▶ **ABOUT THIS EXERCISE**:
Work out the number of lines below containing the word "income" and give nothing besides it.
====
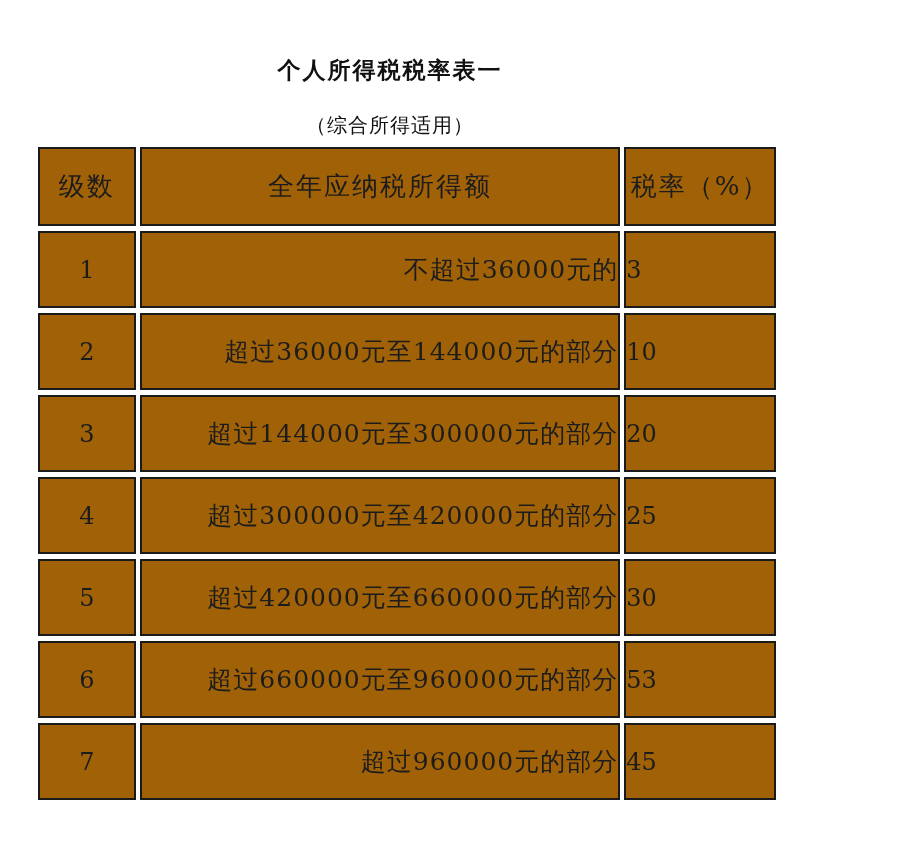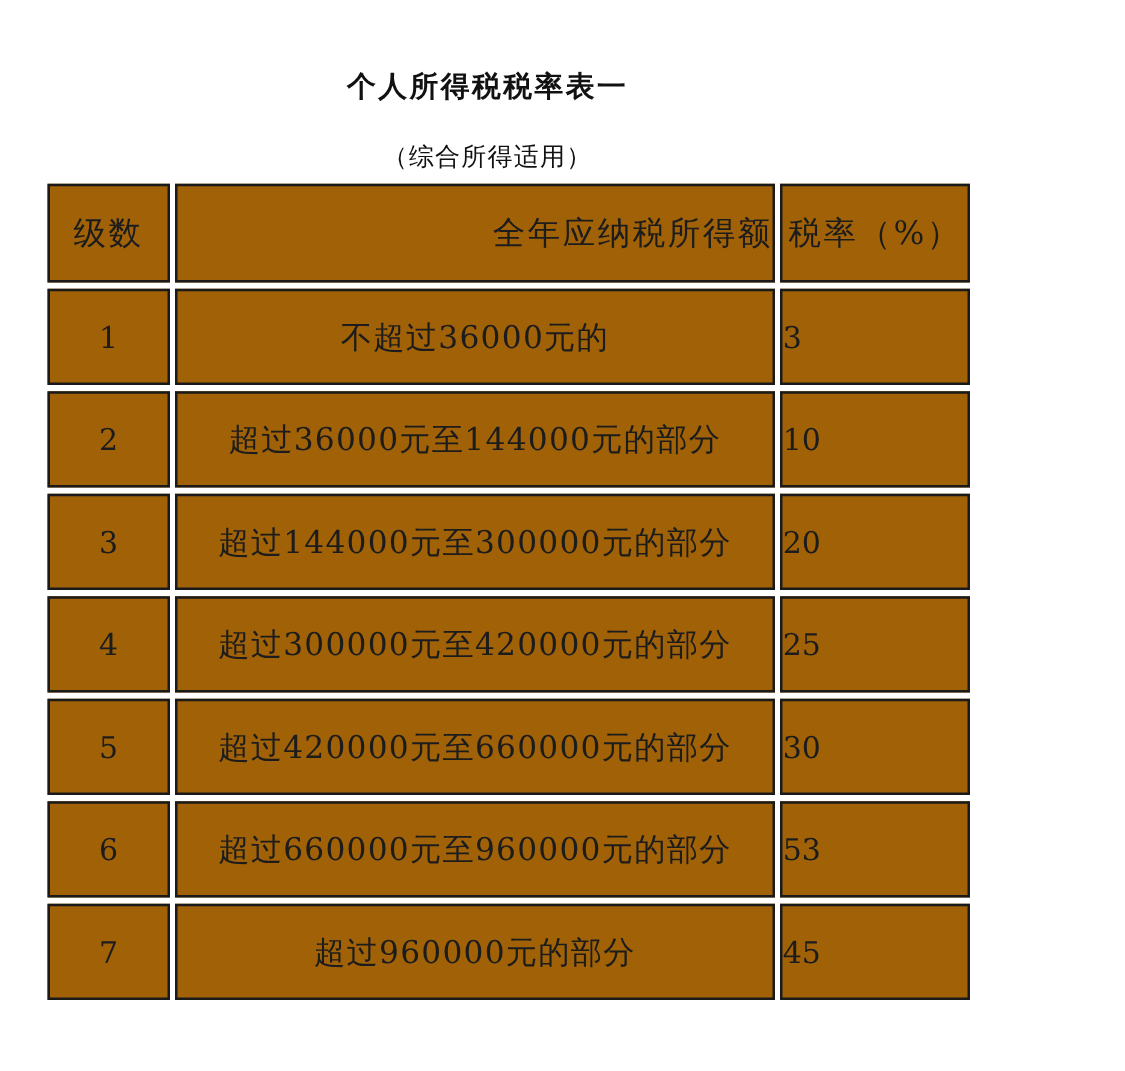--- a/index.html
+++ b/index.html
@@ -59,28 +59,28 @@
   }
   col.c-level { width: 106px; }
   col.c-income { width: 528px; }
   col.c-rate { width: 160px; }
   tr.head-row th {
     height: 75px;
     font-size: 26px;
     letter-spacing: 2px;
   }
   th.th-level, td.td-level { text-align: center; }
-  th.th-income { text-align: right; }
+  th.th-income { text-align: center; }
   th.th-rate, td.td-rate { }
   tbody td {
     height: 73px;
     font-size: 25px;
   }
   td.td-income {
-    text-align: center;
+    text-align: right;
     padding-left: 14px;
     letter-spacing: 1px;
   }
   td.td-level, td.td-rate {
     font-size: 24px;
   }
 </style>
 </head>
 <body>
====
▶ **OUTPUT FOR THIS TASK**:
4